(PROBLEM STATEMENT): Restate word for word the lines below that run from the one holding "text: 的执业注册适用本实施办法 ->" through the one holding "html: none ->", inclusive. Pictures don't belong in the copy.

(EXERCISE DATA):

────

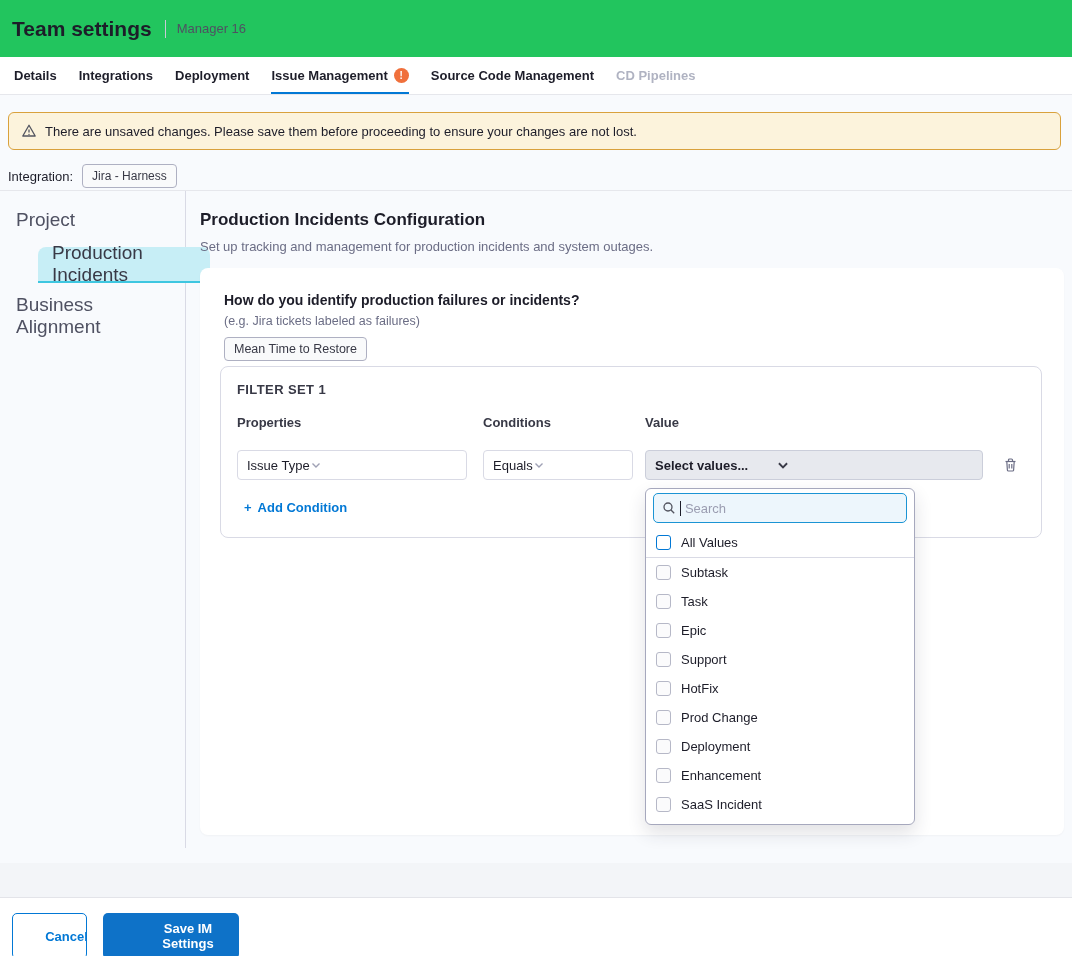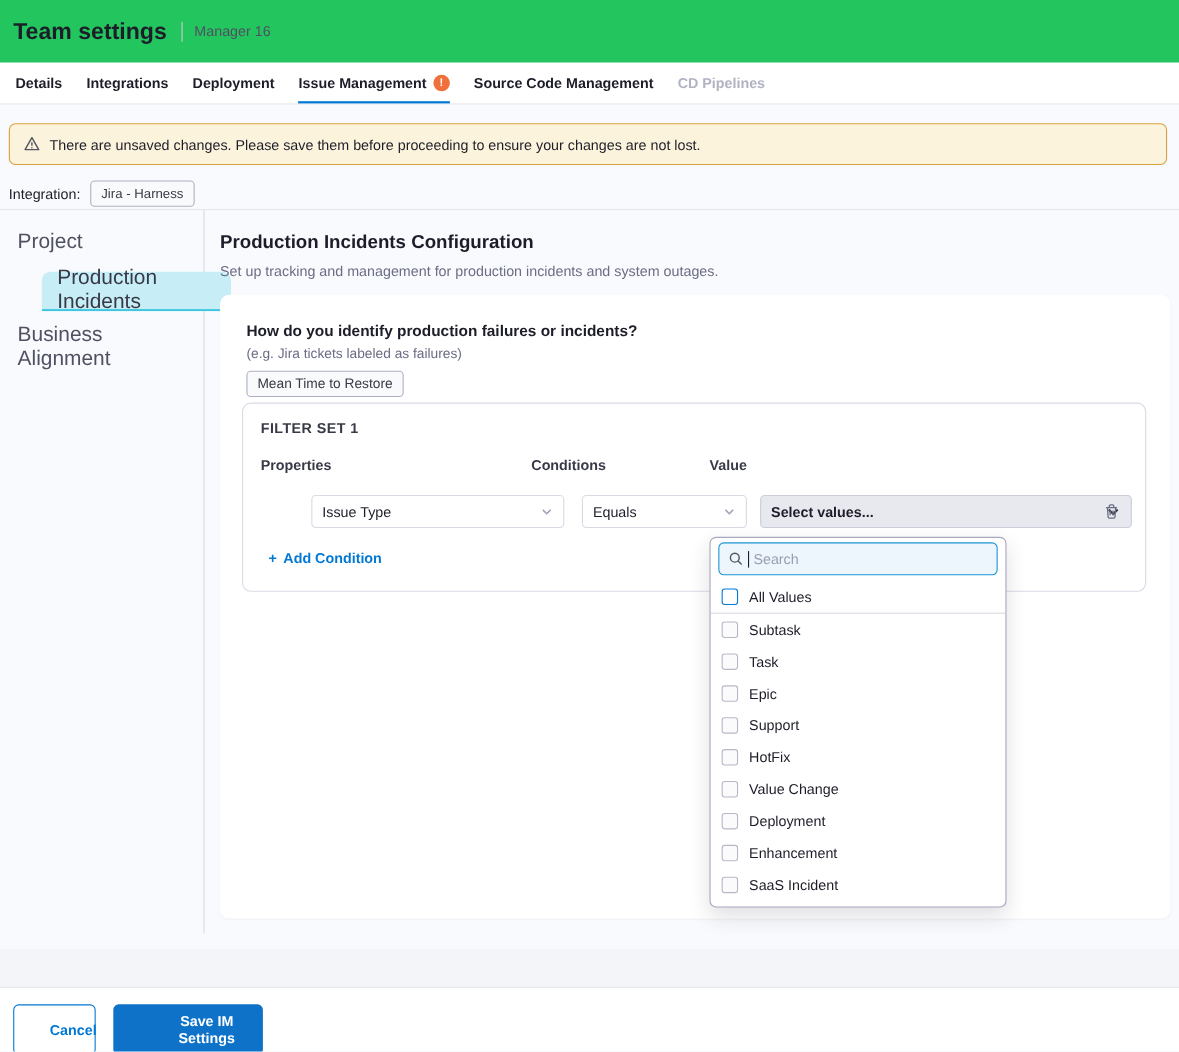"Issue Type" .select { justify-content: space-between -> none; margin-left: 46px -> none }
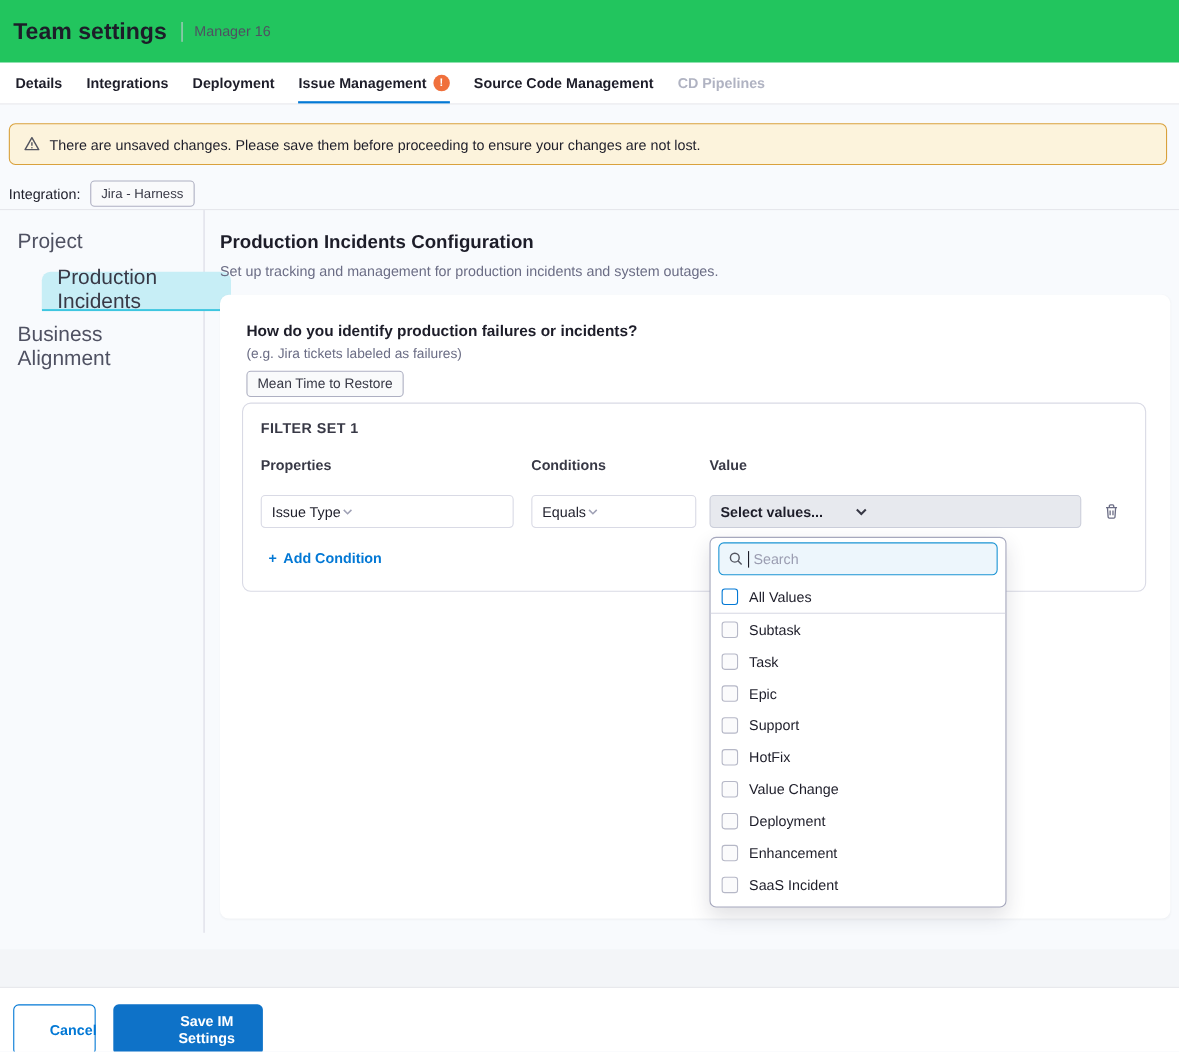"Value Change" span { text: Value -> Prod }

────

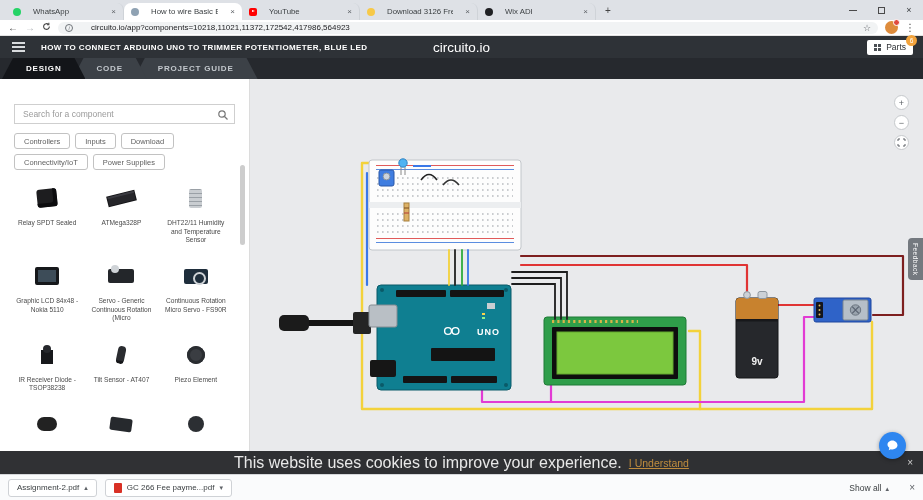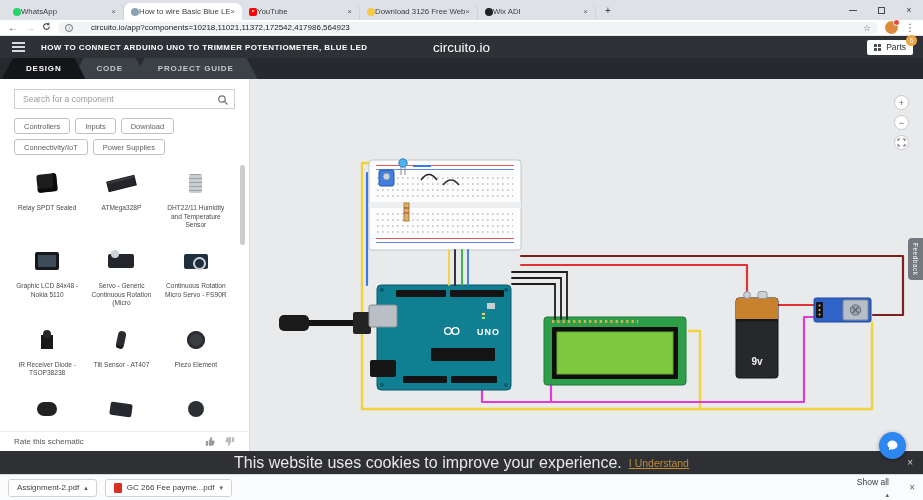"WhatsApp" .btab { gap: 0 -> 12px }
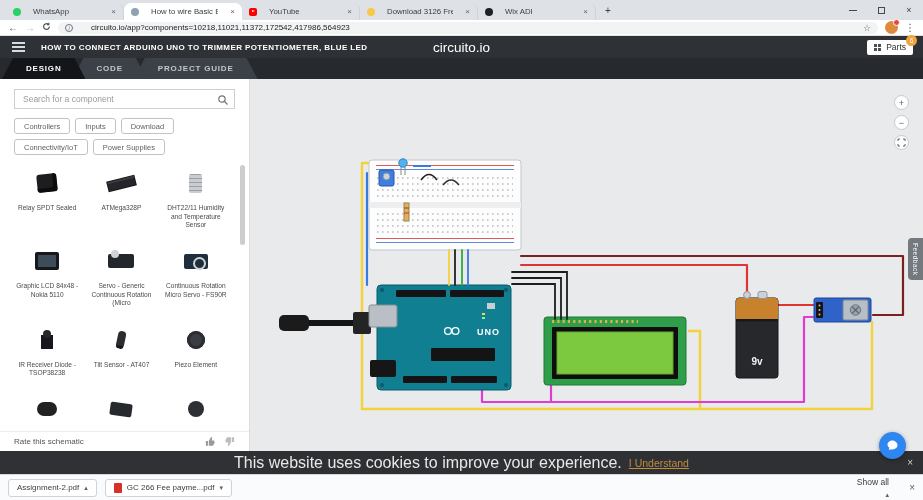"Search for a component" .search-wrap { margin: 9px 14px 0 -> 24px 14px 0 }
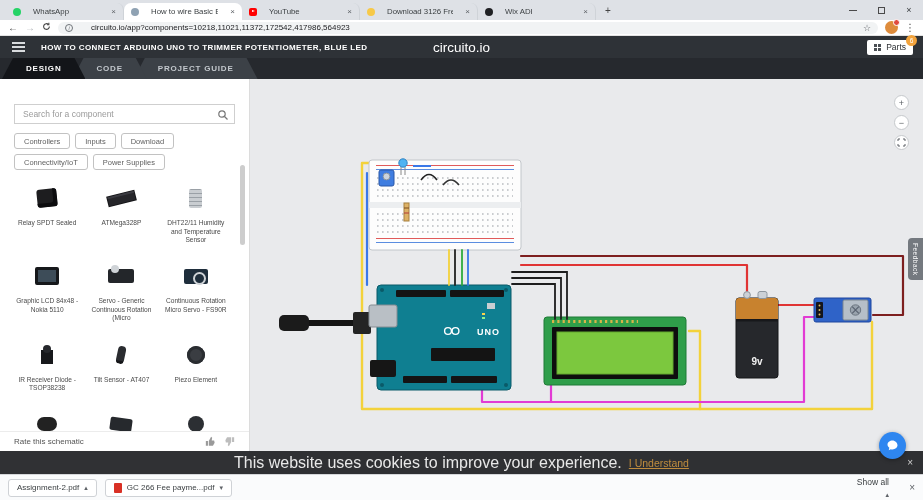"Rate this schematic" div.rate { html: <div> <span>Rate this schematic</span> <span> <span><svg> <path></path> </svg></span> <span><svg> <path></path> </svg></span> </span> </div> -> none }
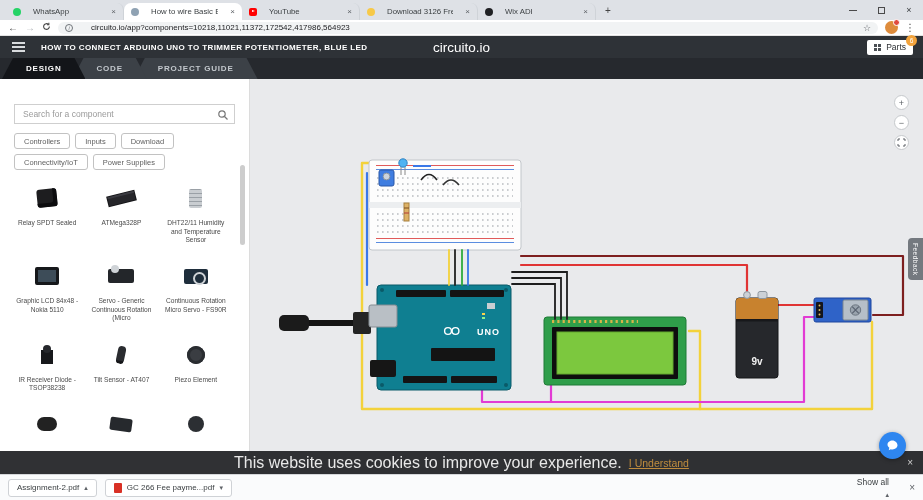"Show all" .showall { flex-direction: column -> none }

────

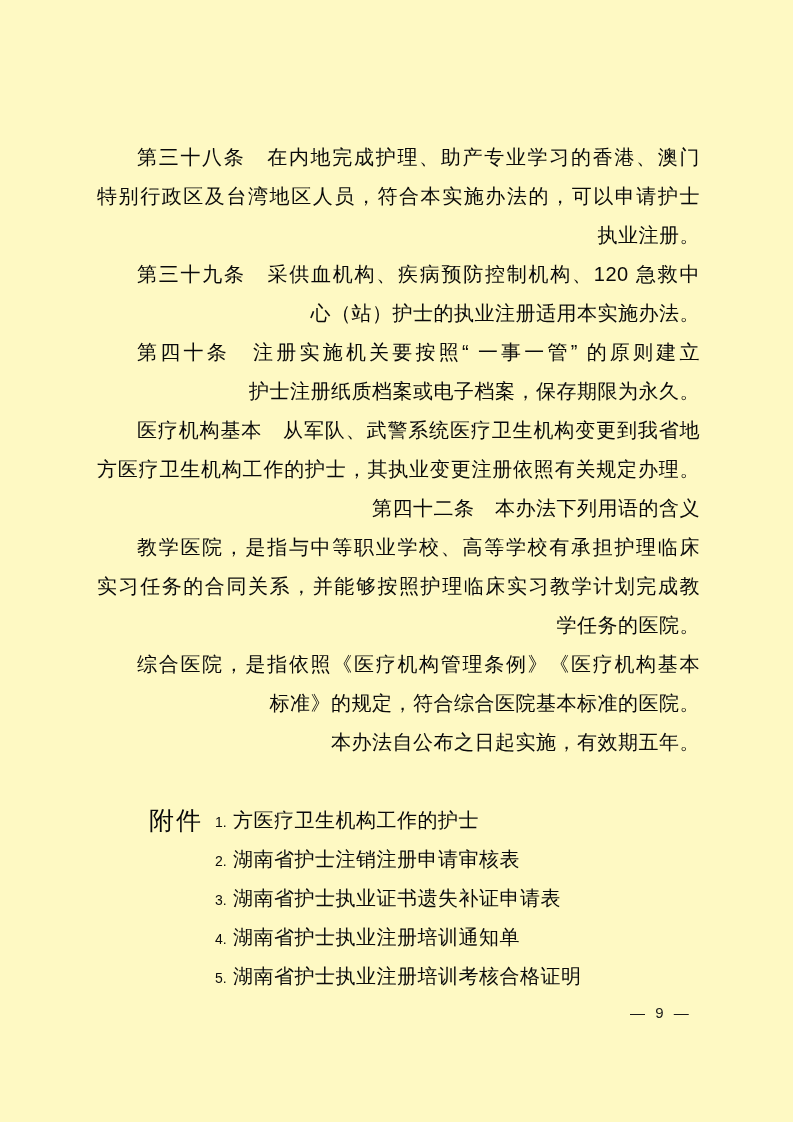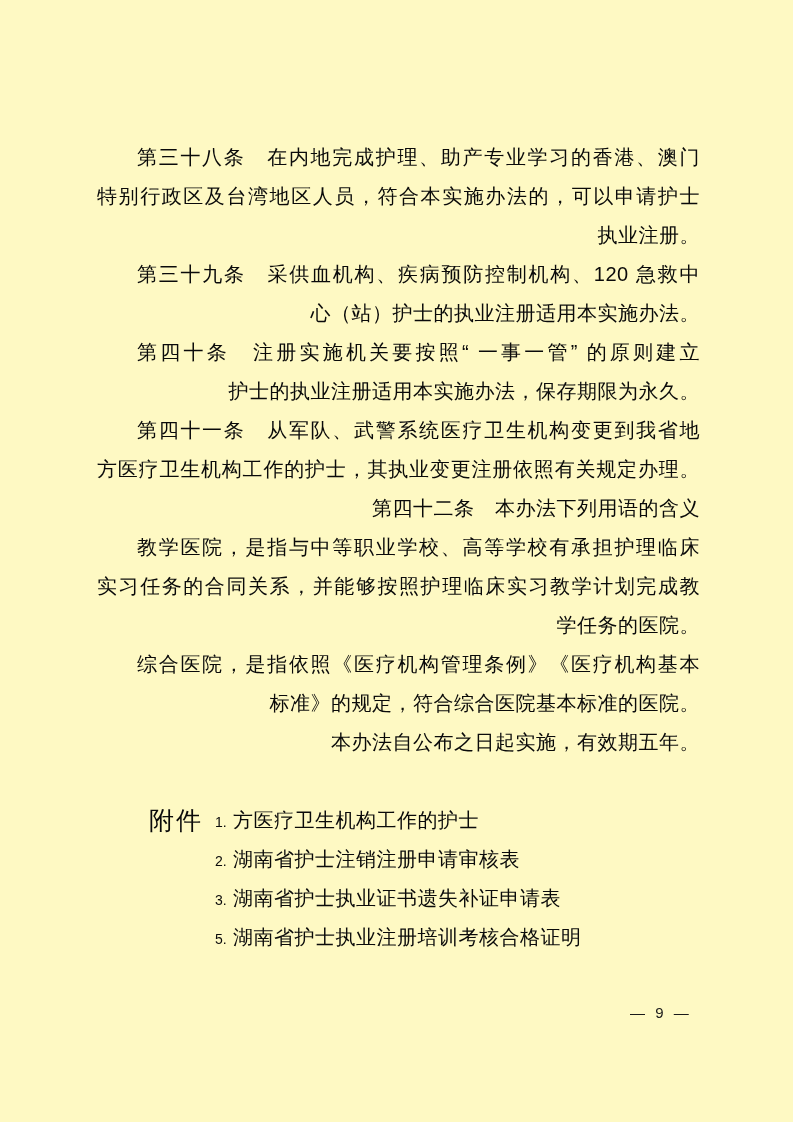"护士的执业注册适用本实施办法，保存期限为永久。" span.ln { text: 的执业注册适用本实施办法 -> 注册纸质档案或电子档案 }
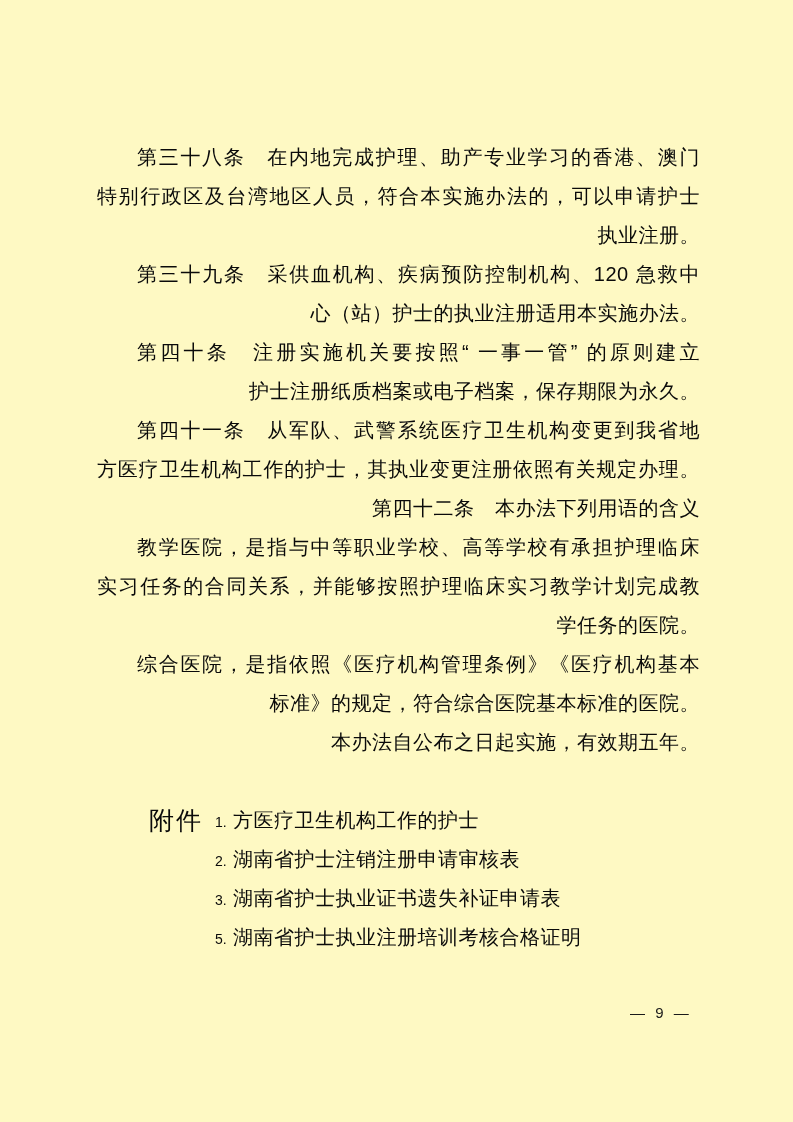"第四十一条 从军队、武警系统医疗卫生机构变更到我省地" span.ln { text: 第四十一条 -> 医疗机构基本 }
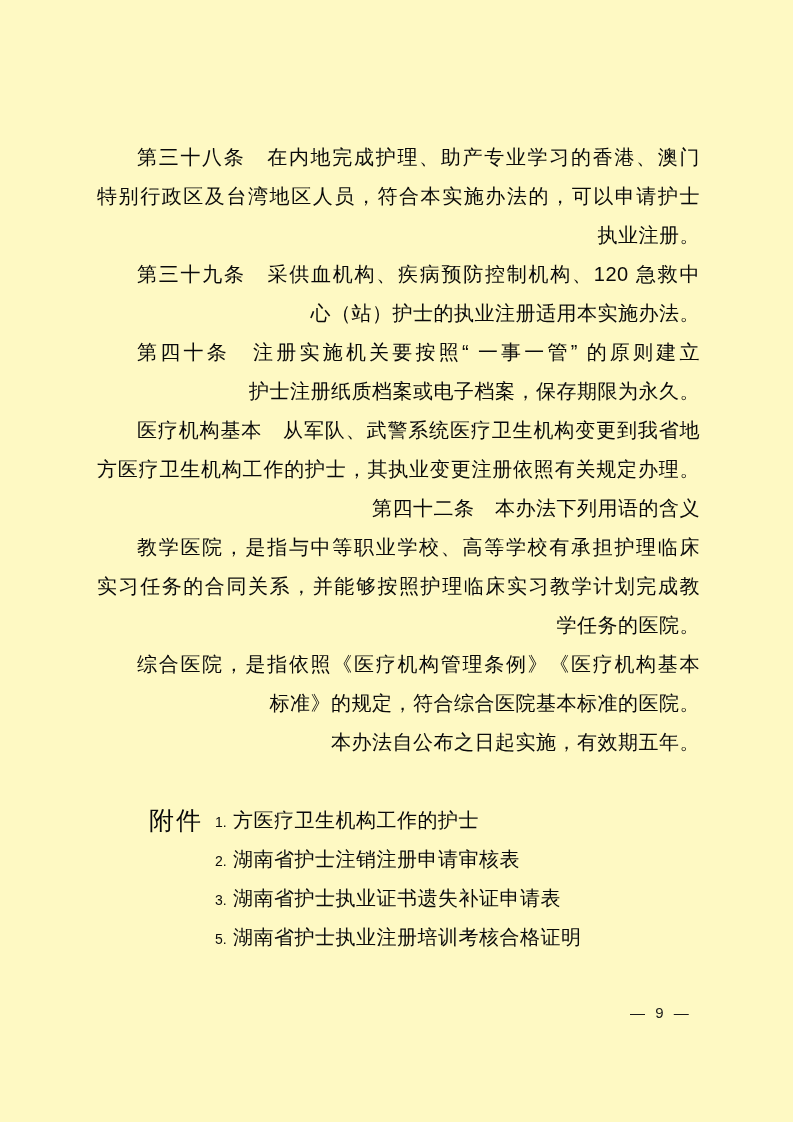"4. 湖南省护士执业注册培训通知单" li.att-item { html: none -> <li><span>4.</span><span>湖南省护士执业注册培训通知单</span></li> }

────

(WRITTEN RESPONSE):
"护士的执业注册适用本实施办法，保存期限为永久。" span.ln { text: 的执业注册适用本实施办法 -> 注册纸质档案或电子档案 }
"第四十一条 从军队、武警系统医疗卫生机构变更到我省地" span.ln { text: 第四十一条 -> 医疗机构基本 }
"4. 湖南省护士执业注册培训通知单" li.att-item { html: none -> <li><span>4.</span><span>湖南省护士执业注册培训通知单</span></li> }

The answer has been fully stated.